Lines that contain the string "那么我相信你一定可以体会一文多发的迫切性" are the ones to list; copy all of them from the records.

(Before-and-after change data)
----------------

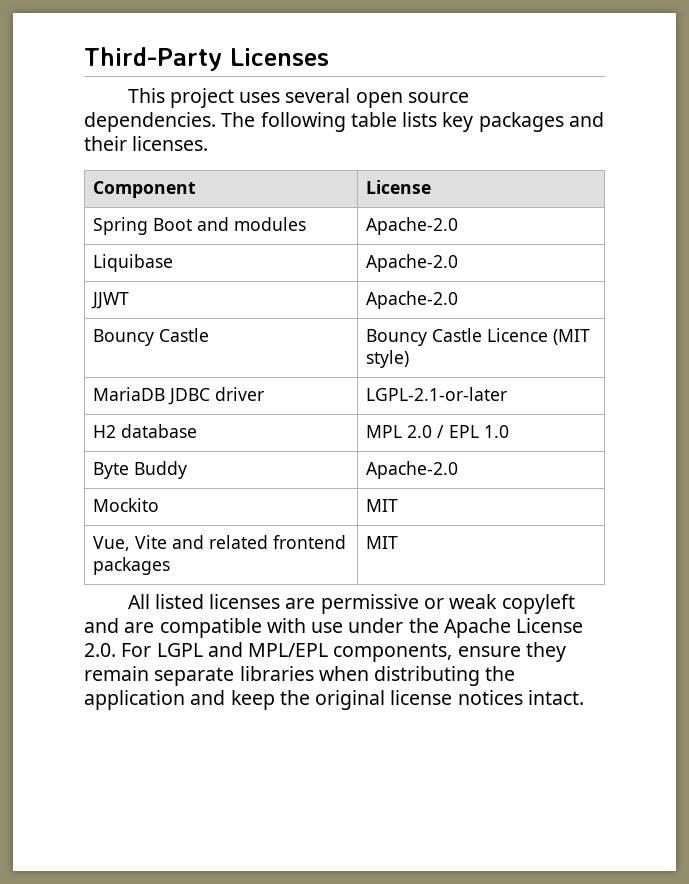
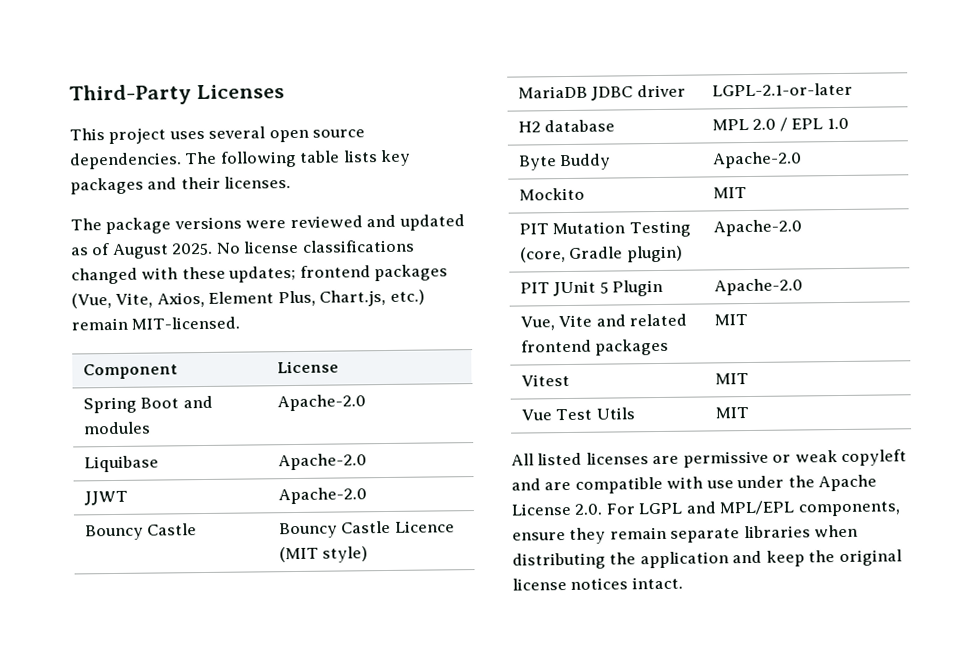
+ The package versions were reviewed and updated as of August 2025. No license classifications changed with these updates; frontend packages (Vue, Vite, Axios, Element Plus, Chart.js, etc.) remain MIT-licensed.
+ PIT Mutation Testing (core, Gradle plugin) | Apache-2.0
+ PIT JUnit 5 Plugin | Apache-2.0
+ Vitest | MIT
+ Vue Test Utils | MIT

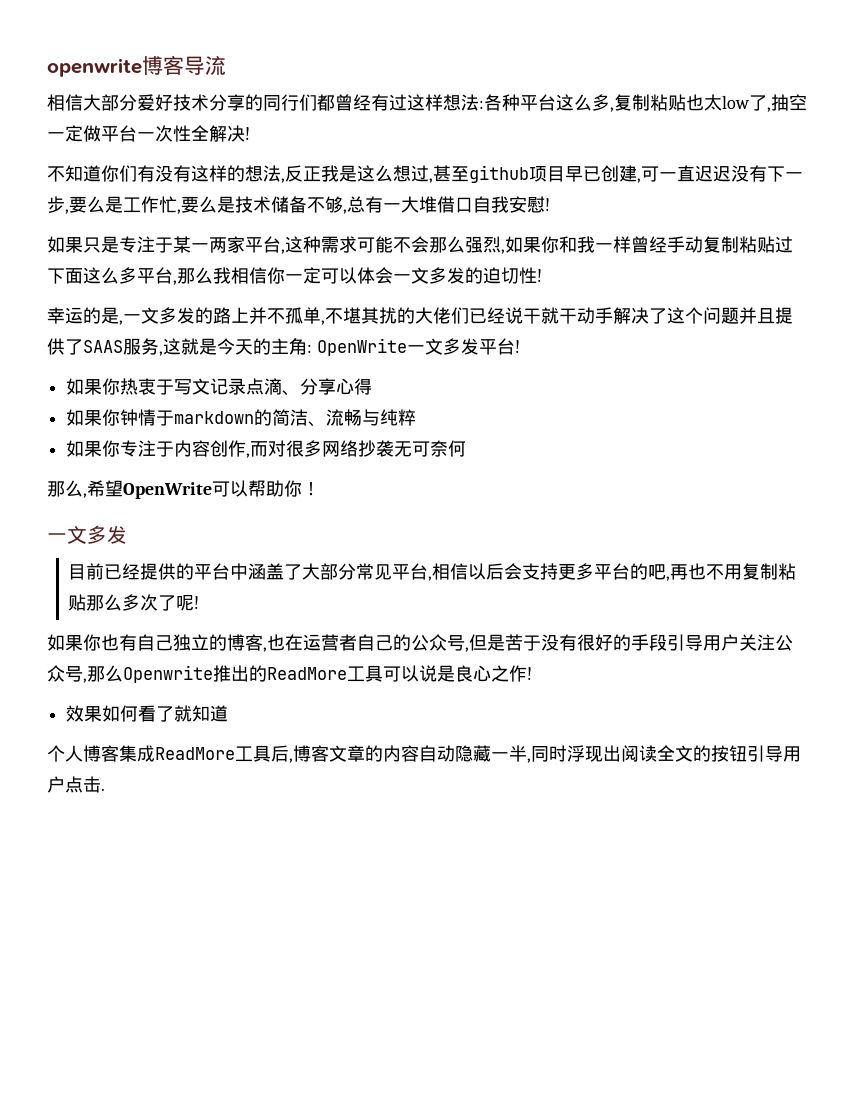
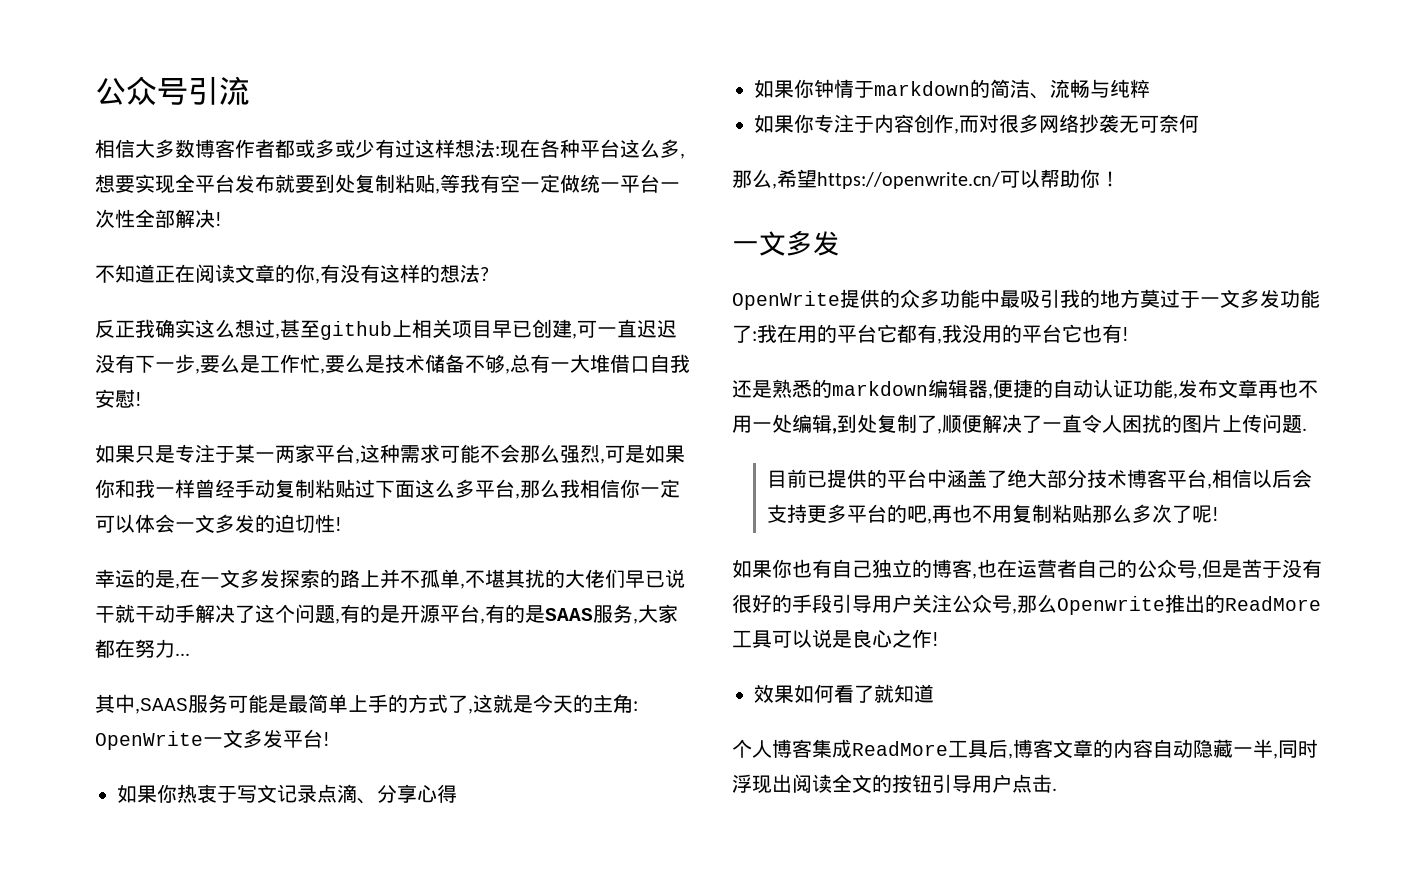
- openwrite博客导流
+ 公众号引流
- 相信大部分爱好技术分享的同行们都曾经有过这样想法:各种平台这么多,复制粘贴也太low了,抽空一定做平台一次性全解决!
+ 相信大多数博客作者都或多或少有过这样想法:现在各种平台这么多,想要实现全平台发布就要到处复制粘贴,等我有空一定做统一平台一次性全部解决!
- 不知道你们有没有这样的想法,反正我是这么想过,甚至github项目早已创建,可一直迟迟没有下一步,要么是工作忙,要么是技术储备不够,总有一大堆借口自我安慰!
+ 不知道正在阅读文章的你,有没有这样的想法?
+ 反正我确实这么想过,甚至github上相关项目早已创建,可一直迟迟没有下一步,要么是工作忙,要么是技术储备不够,总有一大堆借口自我安慰!
- 如果只是专注于某一两家平台,这种需求可能不会那么强烈,如果你和我一样曾经手动复制粘贴过下面这么多平台,那么我相信你一定可以体会一文多发的迫切性!
+ 如果只是专注于某一两家平台,这种需求可能不会那么强烈,可是如果你和我一样曾经手动复制粘贴过下面这么多平台,那么我相信你一定可以体会一文多发的迫切性!
- 幸运的是,一文多发的路上并不孤单,不堪其扰的大佬们已经说干就干动手解决了这个问题并且提供了SAAS服务,这就是今天的主角: OpenWrite一文多发平台!
+ 幸运的是,在一文多发探索的路上并不孤单,不堪其扰的大佬们早已说干就干动手解决了这个问题,有的是开源平台,有的是SAAS服务,大家都在努力...
+ 其中,SAAS服务可能是最简单上手的方式了,这就是今天的主角: OpenWrite一文多发平台!
- 那么,希望OpenWrite可以帮助你！
+ 那么,希望https://openwrite.cn/可以帮助你！
+ OpenWrite提供的众多功能中最吸引我的地方莫过于一文多发功能了:我在用的平台它都有,我没用的平台它也有!
+ 还是熟悉的markdown编辑器,便捷的自动认证功能,发布文章再也不用一处编辑,到处复制了,顺便解决了一直令人困扰的图片上传问题.
- 目前已经提供的平台中涵盖了大部分常见平台,相信以后会支持更多平台的吧,再也不用复制粘贴那么多次了呢!
+ 目前已提供的平台中涵盖了绝大部分技术博客平台,相信以后会支持更多平台的吧,再也不用复制粘贴那么多次了呢!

----------------

- **FINAL ANSWER**
- 如果只是专注于某一两家平台,这种需求可能不会那么强烈,如果你和我一样曾经手动复制粘贴过下面这么多平台,那么我相信你一定可以体会一文多发的迫切性!
+ 如果只是专注于某一两家平台,这种需求可能不会那么强烈,可是如果你和我一样曾经手动复制粘贴过下面这么多平台,那么我相信你一定可以体会一文多发的迫切性!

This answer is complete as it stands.